Well, Sarnifil and IB are very close in quality / cost / longevity. Sarnifil is more for the commercial market though and finding a contractor to do residential work using Sarnifil is difficult. It is also difficult (if not nearly impossible) to become a Sarnifil applicator. I’ve never tried, since I’m happy with IB and to me the two systems are equal. I heard from very respectable ( IMHO ) people that it is a PIA. So why bother. Maybe some day I will…

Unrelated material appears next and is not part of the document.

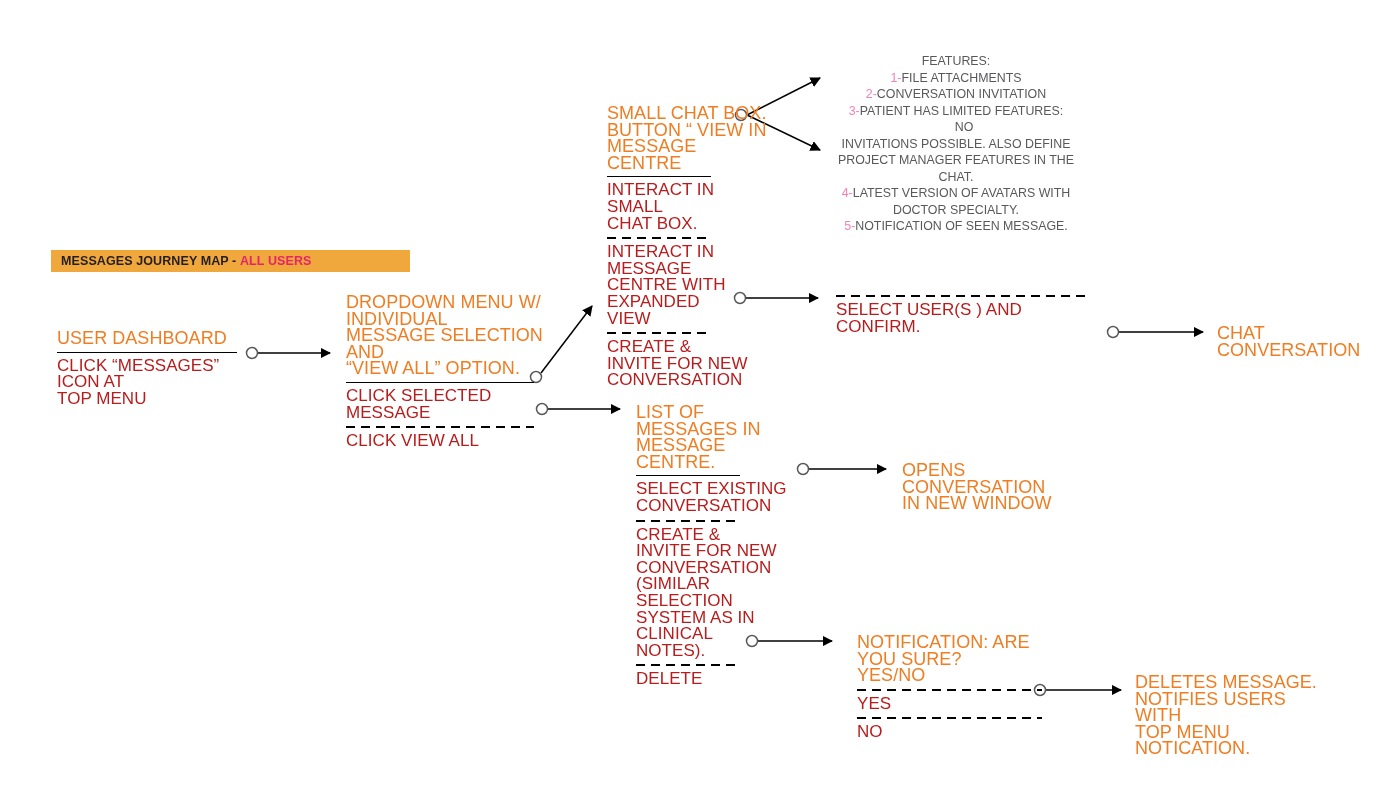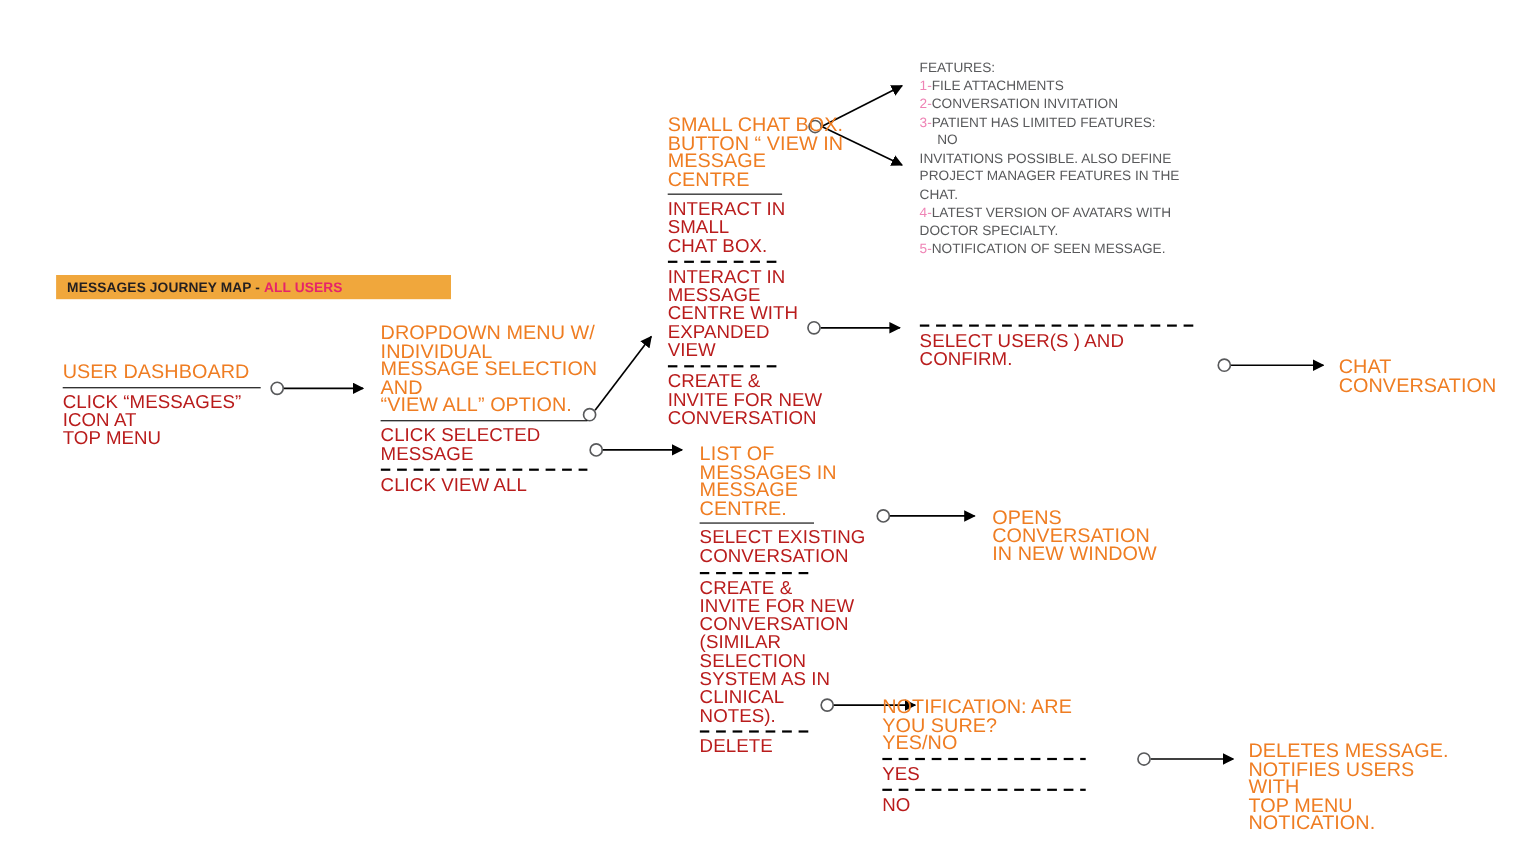"FEATURES:" .features { text-align: none -> center }
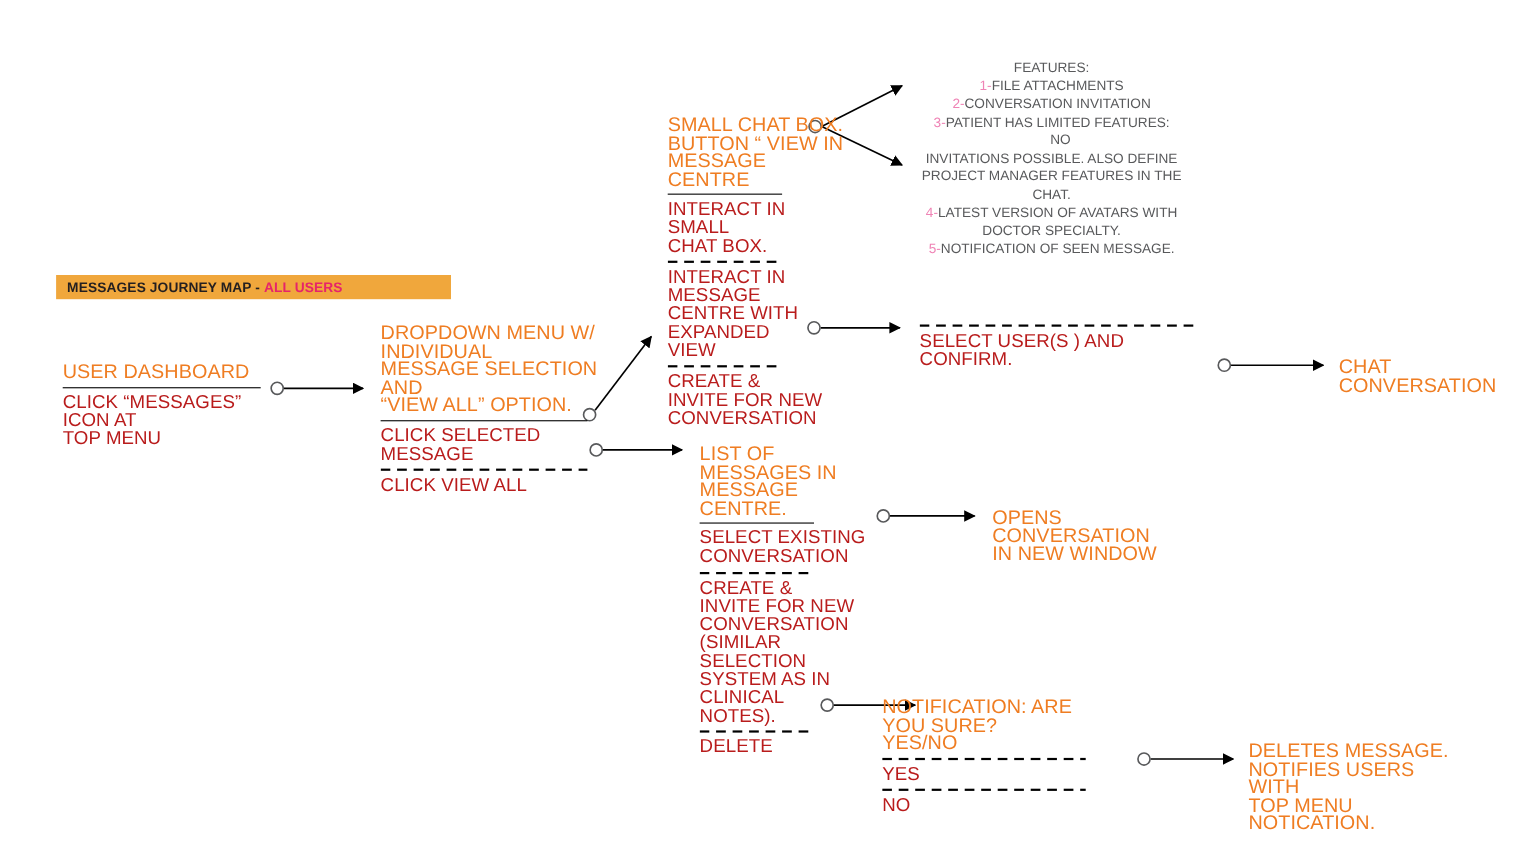"NOTIFICATION: ARE YOU SURE?" div.node { left: 802px -> 857px }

As far as Cooley goes - NO way! Why would you use a product that manufacturer stops producing ( guess why )? It is my understanding that they had problems with their PVC sheet. Their sales “manager” told me two years ago that at that time they were not making any PVC, but were working on it? If it was a good sheet, why not make it? Purely speculative but I don’t want to put my name behind problematic product.

PS, I actually went to their HQ in Pawtucket RI to talk to them and see what they have, and talked to a guy there. I can dig up his name as I still have their brochures with his card in my basement somewhere.